Jack refilled his glass, wandered desultorily about the bookshelves for a quarter of an hour, then decided he needed space and air. He put the almostuntouched whisky glass down on the table and headed for the set of doors that led to the side terrace.

He slipped through, shutting the doors quickly behind him, and wandered slowly over to the stone balustrade that looked down the side of the hill on which the house stood. It was a lovely night: cool, but not cold, with moonlight filtering through the cloud layer. Jack took a deep breath, staring towards the forest, his eyes picking out individual trees, and the slow movement of the creatures across the forest floor, sniffing out food and scent trails, and…

Jack became aware that he wasn’t alone on the terrace.

It was an unsettling sense, for he felt that the other presence was either fearful or antagonistic, either about to run away or to attack.

He turned around, very slowly, his hands in the pockets of his trousers, as if he were merely taking in the view.

There, to his left. In the shadows where the terrace joined into a hip of the house. Jack strolled casually closer, always looking over the railing at the view, his senses straining towards the shadows on his left.

“I’m sorry to have disturbed you.”

He tensed, then turned easily, a smile on his face. “Grace. What are you doing here?”

She was sitting against the wall of the house at an outdoor table and chair setting, looking desperately uncomfortable at Jack’s presence. She was huddled into a coat, so deeply that all that was visible of her was the pale smudge of her face beneath her tousled hair.

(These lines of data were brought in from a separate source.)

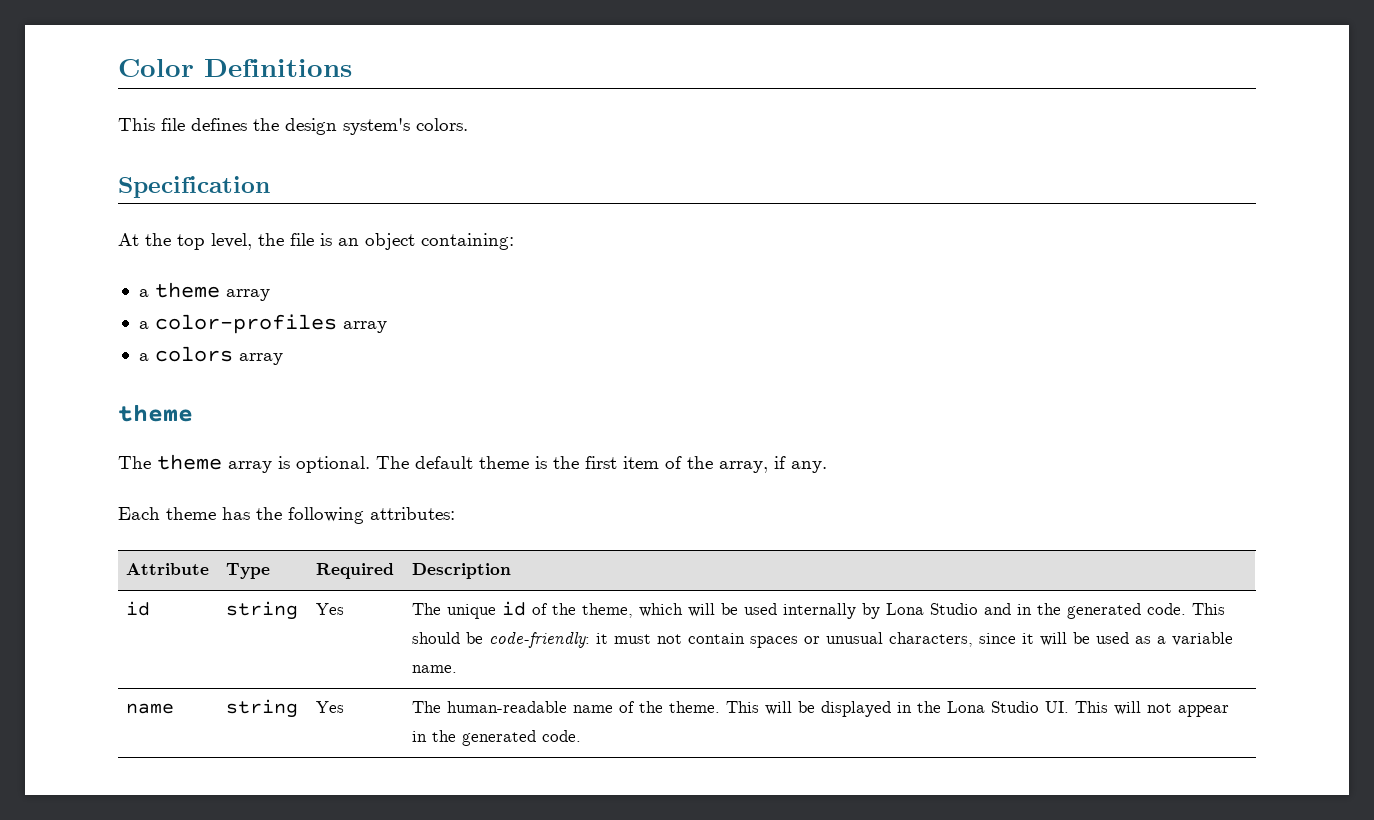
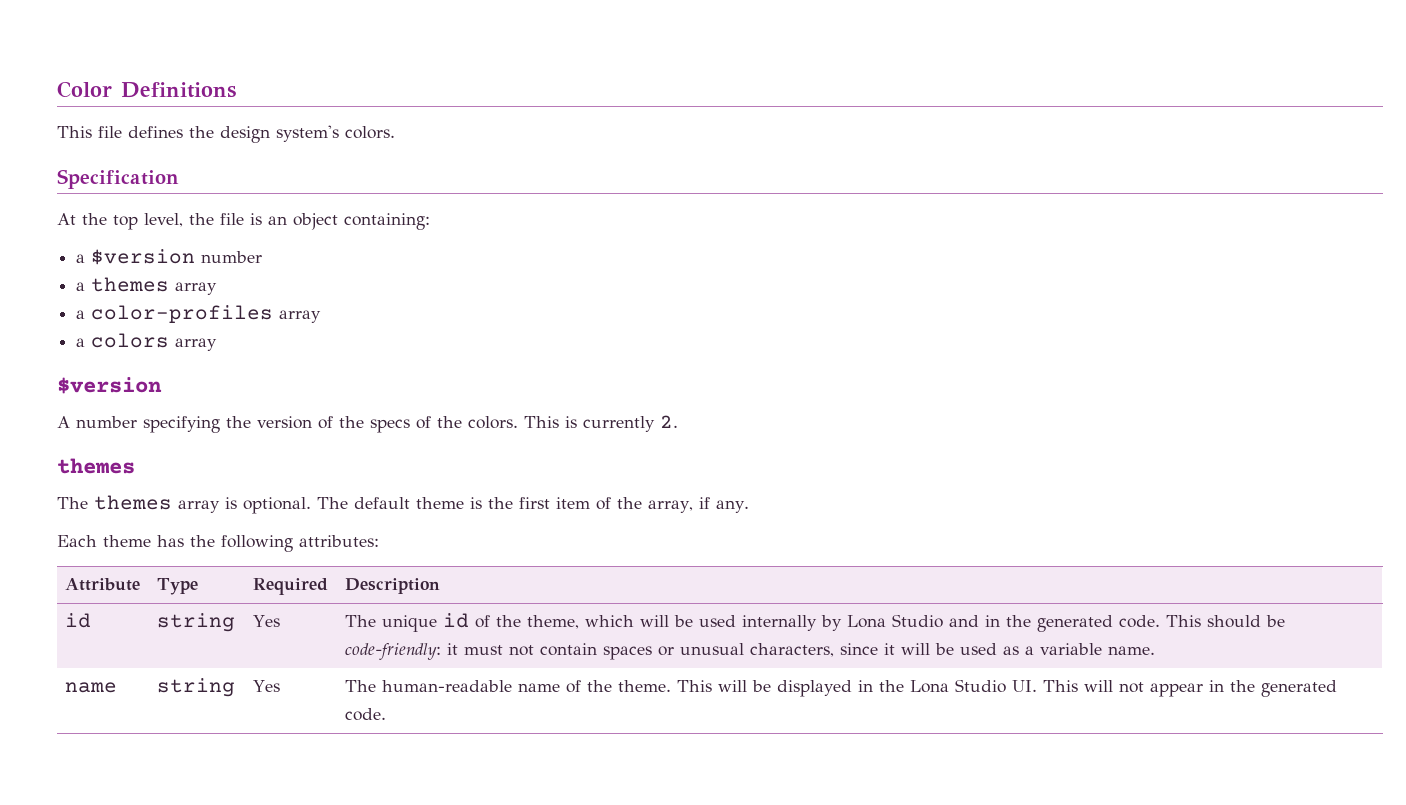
[154,282,220,298] theme -> [91,249,263,265] [76,277,170,292] $version number // a themes
[118,404,193,422] [118,454,222,470] theme // The theme -> [57,377,162,394] [57,415,678,433] [57,458,135,474] [57,495,172,510] $version // A number specifying the version of the specs of the colors. This is currently 2. // themes // The themes

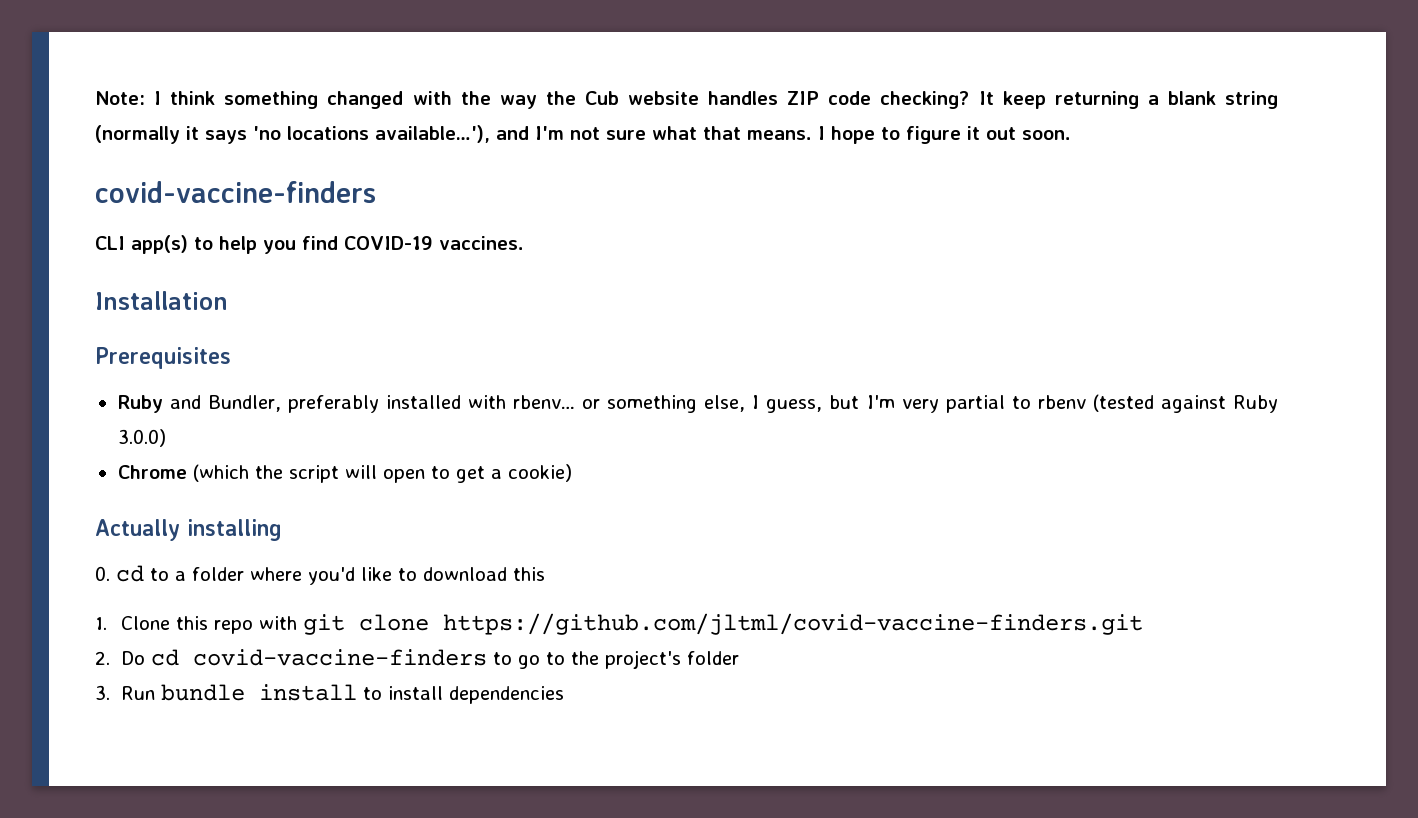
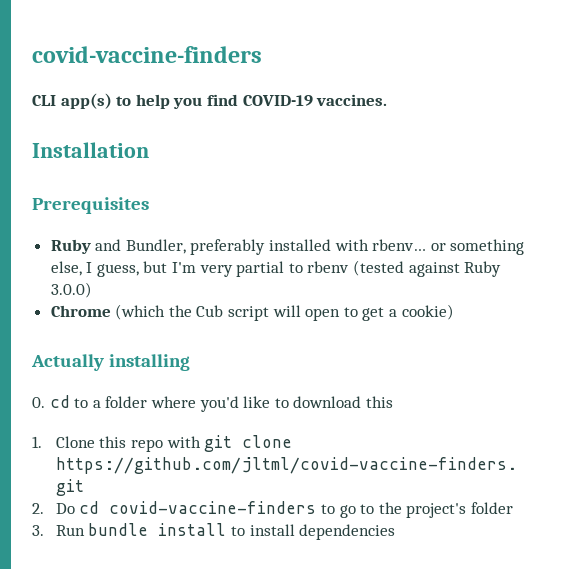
[95,91,1278,109] [95,125,1071,144] Note: I think something changed with the way the Cub website handles ZIP code checking? It keep returning a blank string (normally it says 'no locations available…'), and I'm not sure what that means. I hope to figure it out soon. // -> (32, 54) none
(283, 472) none -> [196,305,224,317] Cub

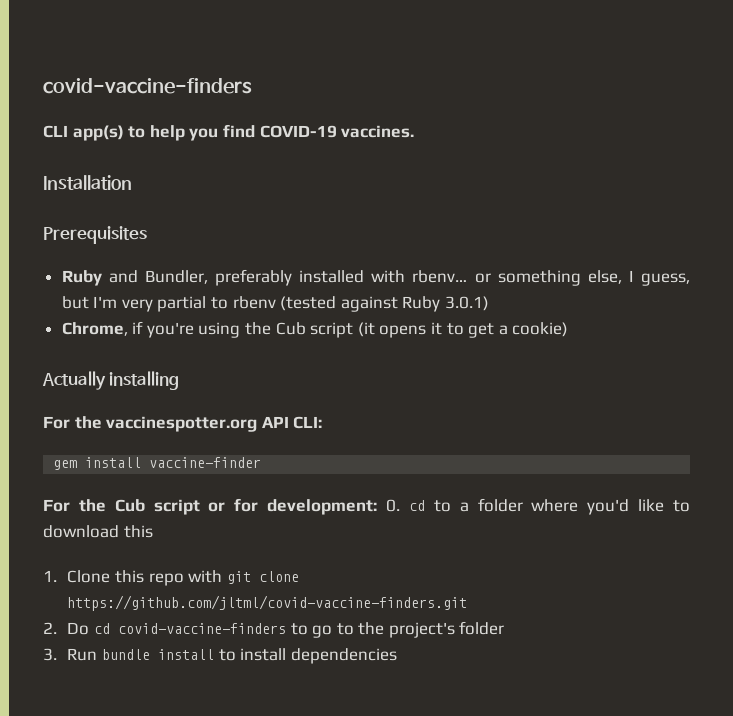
[50,282,92,298] [50,304,341,321] 3.0.0) // Chrome (which the Cub script will open -> [445,296,490,311] [61,321,443,338] 3.0.1) // Chrome, if you're using the Cub script (it opens it
(191, 362) none -> [43,416,323,432] [53,457,262,470] [43,498,378,515] For the vaccinespotter.org API CLI: // gem install vaccine-finder // For the Cub script or for development:

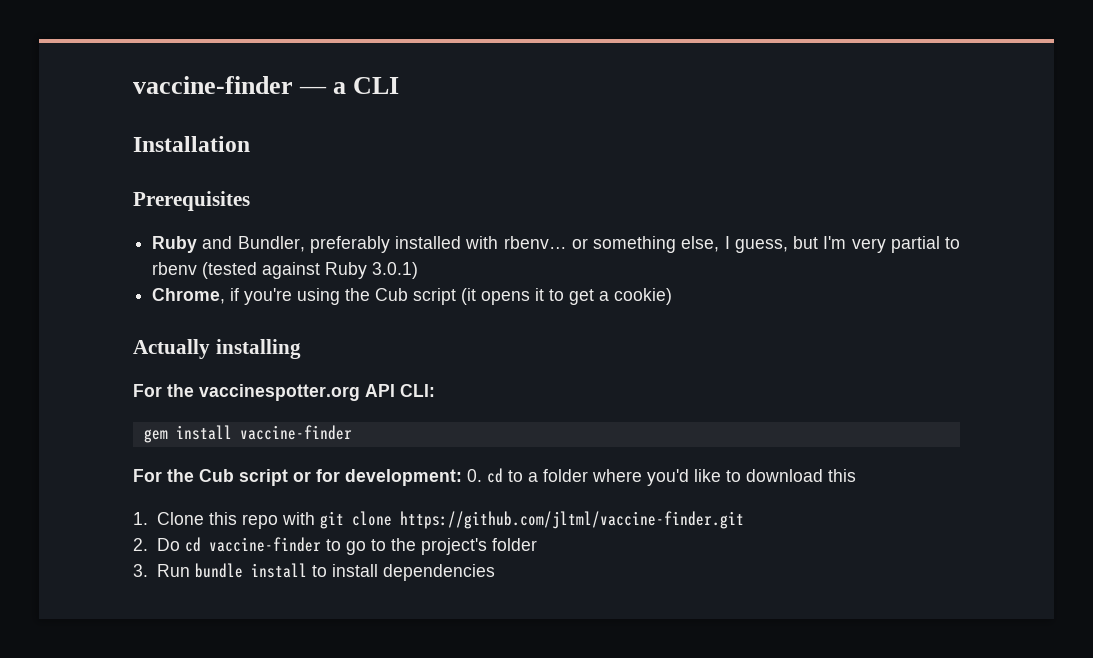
[43,78,252,94] [43,124,415,141] covid-vaccine-finders // CLI app(s) to help you find COVID-19 vaccines. -> [133,76,400,94] vaccine-finder — a CLI
[67,595,468,611] https://github.com/jltml/covid-vaccine-finders.git -> [399,511,744,529] https://github.com/jltml/vaccine-finder.git
[117,623,286,634] covid-vaccine-finders -> [208,537,321,552] vaccine-finder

“I came to see Stella,” Grace said, her eyes watching Jack’s every move as he walked over to the table, sitting down in a chair opposite her.

He didn’t take his eyes off her, despite realising that she was growing more self-conscious by the moment. “She isn’t here. She’s in the Faerie tonight. That’s where you should find her.”

“Oh.”

Jack narrowed his eyes. Have you come to see Stella, he wondered, or Harry? Come to see your lover?

“I didn’t see another car outside when I pulled up,” he said.

“I didn’t come by car.”

Already nervous at what awaited him later that night, Jack grew even more unsettled at the implications of that response. “Do you often sit out here and scare people?” he snapped.